### REQUIREMENT:
Please restate each entry exactly, without skipping any.

::: EXTRACTED MATERIAL

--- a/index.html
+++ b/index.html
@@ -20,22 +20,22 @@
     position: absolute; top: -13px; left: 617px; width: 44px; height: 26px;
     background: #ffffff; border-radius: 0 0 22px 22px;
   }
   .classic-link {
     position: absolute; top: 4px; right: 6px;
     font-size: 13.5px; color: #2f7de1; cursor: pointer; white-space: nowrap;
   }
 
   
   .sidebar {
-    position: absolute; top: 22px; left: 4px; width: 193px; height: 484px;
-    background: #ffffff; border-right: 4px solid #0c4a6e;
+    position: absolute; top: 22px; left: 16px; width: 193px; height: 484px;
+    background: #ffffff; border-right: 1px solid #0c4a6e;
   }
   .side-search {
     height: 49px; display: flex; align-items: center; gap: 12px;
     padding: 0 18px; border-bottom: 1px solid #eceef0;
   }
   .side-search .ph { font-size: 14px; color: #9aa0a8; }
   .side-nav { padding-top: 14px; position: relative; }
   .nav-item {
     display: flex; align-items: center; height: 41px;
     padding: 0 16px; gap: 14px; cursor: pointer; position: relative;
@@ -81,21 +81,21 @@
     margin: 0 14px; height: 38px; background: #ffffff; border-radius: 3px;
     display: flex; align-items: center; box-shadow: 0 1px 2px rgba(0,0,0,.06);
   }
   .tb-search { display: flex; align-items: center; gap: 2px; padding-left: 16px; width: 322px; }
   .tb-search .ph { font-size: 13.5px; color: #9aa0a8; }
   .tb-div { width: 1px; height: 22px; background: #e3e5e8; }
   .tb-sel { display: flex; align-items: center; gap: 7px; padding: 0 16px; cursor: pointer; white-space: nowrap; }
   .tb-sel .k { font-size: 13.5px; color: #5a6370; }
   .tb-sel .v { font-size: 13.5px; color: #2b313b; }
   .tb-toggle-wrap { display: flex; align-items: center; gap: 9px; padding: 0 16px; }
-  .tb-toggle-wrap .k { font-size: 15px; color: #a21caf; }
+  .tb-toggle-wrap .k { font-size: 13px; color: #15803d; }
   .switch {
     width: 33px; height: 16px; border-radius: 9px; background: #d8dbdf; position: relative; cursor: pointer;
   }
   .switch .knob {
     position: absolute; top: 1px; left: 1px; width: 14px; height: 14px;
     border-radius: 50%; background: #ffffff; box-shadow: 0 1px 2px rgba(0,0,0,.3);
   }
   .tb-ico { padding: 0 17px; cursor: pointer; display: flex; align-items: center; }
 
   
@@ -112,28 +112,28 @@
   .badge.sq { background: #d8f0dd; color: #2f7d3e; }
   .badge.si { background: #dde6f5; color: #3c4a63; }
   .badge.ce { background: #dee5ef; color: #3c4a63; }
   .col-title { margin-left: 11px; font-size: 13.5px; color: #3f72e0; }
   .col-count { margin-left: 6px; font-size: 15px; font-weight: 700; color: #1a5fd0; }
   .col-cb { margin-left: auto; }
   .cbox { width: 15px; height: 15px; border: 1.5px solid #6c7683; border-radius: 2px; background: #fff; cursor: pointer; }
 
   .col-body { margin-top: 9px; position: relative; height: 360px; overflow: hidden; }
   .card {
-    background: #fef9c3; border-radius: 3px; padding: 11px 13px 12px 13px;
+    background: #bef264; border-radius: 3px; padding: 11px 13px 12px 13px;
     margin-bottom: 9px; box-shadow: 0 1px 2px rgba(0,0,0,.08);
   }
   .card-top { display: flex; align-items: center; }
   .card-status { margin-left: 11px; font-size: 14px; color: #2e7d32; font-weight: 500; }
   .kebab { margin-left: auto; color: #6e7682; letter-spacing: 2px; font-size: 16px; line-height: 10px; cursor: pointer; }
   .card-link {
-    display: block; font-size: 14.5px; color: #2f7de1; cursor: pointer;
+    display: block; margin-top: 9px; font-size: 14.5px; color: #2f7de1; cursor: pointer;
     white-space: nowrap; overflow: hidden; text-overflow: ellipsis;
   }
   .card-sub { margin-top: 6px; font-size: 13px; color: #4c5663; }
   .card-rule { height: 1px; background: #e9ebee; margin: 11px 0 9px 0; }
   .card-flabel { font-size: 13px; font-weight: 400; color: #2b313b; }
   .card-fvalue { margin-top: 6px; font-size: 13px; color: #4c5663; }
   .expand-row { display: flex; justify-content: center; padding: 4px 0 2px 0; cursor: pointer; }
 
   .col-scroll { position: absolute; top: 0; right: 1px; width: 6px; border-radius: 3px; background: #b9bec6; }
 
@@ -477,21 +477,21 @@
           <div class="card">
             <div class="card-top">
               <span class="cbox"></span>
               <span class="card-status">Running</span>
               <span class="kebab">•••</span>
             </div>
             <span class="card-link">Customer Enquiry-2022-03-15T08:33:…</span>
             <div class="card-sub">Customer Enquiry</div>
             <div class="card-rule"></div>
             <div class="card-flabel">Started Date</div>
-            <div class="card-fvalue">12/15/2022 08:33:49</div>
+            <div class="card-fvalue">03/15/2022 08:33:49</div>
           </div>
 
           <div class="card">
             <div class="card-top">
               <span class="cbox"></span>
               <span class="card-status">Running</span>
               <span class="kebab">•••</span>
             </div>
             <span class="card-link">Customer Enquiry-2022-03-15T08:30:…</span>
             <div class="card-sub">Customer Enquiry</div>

::::::

### REPLY TO THE EXERCISE:
--- a/index.html
+++ b/index.html
@@ -20,22 +20,22 @@
     position: absolute; top: -13px; left: 617px; width: 44px; height: 26px;
     background: #ffffff; border-radius: 0 0 22px 22px;
   }
   .classic-link {
     position: absolute; top: 4px; right: 6px;
     font-size: 13.5px; color: #2f7de1; cursor: pointer; white-space: nowrap;
   }
 
   
   .sidebar {
-    position: absolute; top: 22px; left: 4px; width: 193px; height: 484px;
-    background: #ffffff; border-right: 4px solid #0c4a6e;
+    position: absolute; top: 22px; left: 16px; width: 193px; height: 484px;
+    background: #ffffff; border-right: 1px solid #0c4a6e;
   }
   .side-search {
     height: 49px; display: flex; align-items: center; gap: 12px;
     padding: 0 18px; border-bottom: 1px solid #eceef0;
   }
   .side-search .ph { font-size: 14px; color: #9aa0a8; }
   .side-nav { padding-top: 14px; position: relative; }
   .nav-item {
     display: flex; align-items: center; height: 41px;
     padding: 0 16px; gap: 14px; cursor: pointer; position: relative;
@@ -81,21 +81,21 @@
     margin: 0 14px; height: 38px; background: #ffffff; border-radius: 3px;
     display: flex; align-items: center; box-shadow: 0 1px 2px rgba(0,0,0,.06);
   }
   .tb-search { display: flex; align-items: center; gap: 2px; padding-left: 16px; width: 322px; }
   .tb-search .ph { font-size: 13.5px; color: #9aa0a8; }
   .tb-div { width: 1px; height: 22px; background: #e3e5e8; }
   .tb-sel { display: flex; align-items: center; gap: 7px; padding: 0 16px; cursor: pointer; white-space: nowrap; }
   .tb-sel .k { font-size: 13.5px; color: #5a6370; }
   .tb-sel .v { font-size: 13.5px; color: #2b313b; }
   .tb-toggle-wrap { display: flex; align-items: center; gap: 9px; padding: 0 16px; }
-  .tb-toggle-wrap .k { font-size: 15px; color: #a21caf; }
+  .tb-toggle-wrap .k { font-size: 13px; color: #15803d; }
   .switch {
     width: 33px; height: 16px; border-radius: 9px; background: #d8dbdf; position: relative; cursor: pointer;
   }
   .switch .knob {
     position: absolute; top: 1px; left: 1px; width: 14px; height: 14px;
     border-radius: 50%; background: #ffffff; box-shadow: 0 1px 2px rgba(0,0,0,.3);
   }
   .tb-ico { padding: 0 17px; cursor: pointer; display: flex; align-items: center; }
 
   
@@ -112,28 +112,28 @@
   .badge.sq { background: #d8f0dd; color: #2f7d3e; }
   .badge.si { background: #dde6f5; color: #3c4a63; }
   .badge.ce { background: #dee5ef; color: #3c4a63; }
   .col-title { margin-left: 11px; font-size: 13.5px; color: #3f72e0; }
   .col-count { margin-left: 6px; font-size: 15px; font-weight: 700; color: #1a5fd0; }
   .col-cb { margin-left: auto; }
   .cbox { width: 15px; height: 15px; border: 1.5px solid #6c7683; border-radius: 2px; background: #fff; cursor: pointer; }
 
   .col-body { margin-top: 9px; position: relative; height: 360px; overflow: hidden; }
   .card {
-    background: #fef9c3; border-radius: 3px; padding: 11px 13px 12px 13px;
+    background: #bef264; border-radius: 3px; padding: 11px 13px 12px 13px;
     margin-bottom: 9px; box-shadow: 0 1px 2px rgba(0,0,0,.08);
   }
   .card-top { display: flex; align-items: center; }
   .card-status { margin-left: 11px; font-size: 14px; color: #2e7d32; font-weight: 500; }
   .kebab { margin-left: auto; color: #6e7682; letter-spacing: 2px; font-size: 16px; line-height: 10px; cursor: pointer; }
   .card-link {
-    display: block; font-size: 14.5px; color: #2f7de1; cursor: pointer;
+    display: block; margin-top: 9px; font-size: 14.5px; color: #2f7de1; cursor: pointer;
     white-space: nowrap; overflow: hidden; text-overflow: ellipsis;
   }
   .card-sub { margin-top: 6px; font-size: 13px; color: #4c5663; }
   .card-rule { height: 1px; background: #e9ebee; margin: 11px 0 9px 0; }
   .card-flabel { font-size: 13px; font-weight: 400; color: #2b313b; }
   .card-fvalue { margin-top: 6px; font-size: 13px; color: #4c5663; }
   .expand-row { display: flex; justify-content: center; padding: 4px 0 2px 0; cursor: pointer; }
 
   .col-scroll { position: absolute; top: 0; right: 1px; width: 6px; border-radius: 3px; background: #b9bec6; }
 
@@ -477,21 +477,21 @@
           <div class="card">
             <div class="card-top">
               <span class="cbox"></span>
               <span class="card-status">Running</span>
               <span class="kebab">•••</span>
             </div>
             <span class="card-link">Customer Enquiry-2022-03-15T08:33:…</span>
             <div class="card-sub">Customer Enquiry</div>
             <div class="card-rule"></div>
             <div class="card-flabel">Started Date</div>
-            <div class="card-fvalue">12/15/2022 08:33:49</div>
+            <div class="card-fvalue">03/15/2022 08:33:49</div>
           </div>
 
           <div class="card">
             <div class="card-top">
               <span class="cbox"></span>
               <span class="card-status">Running</span>
               <span class="kebab">•••</span>
             </div>
             <span class="card-link">Customer Enquiry-2022-03-15T08:30:…</span>
             <div class="card-sub">Customer Enquiry</div>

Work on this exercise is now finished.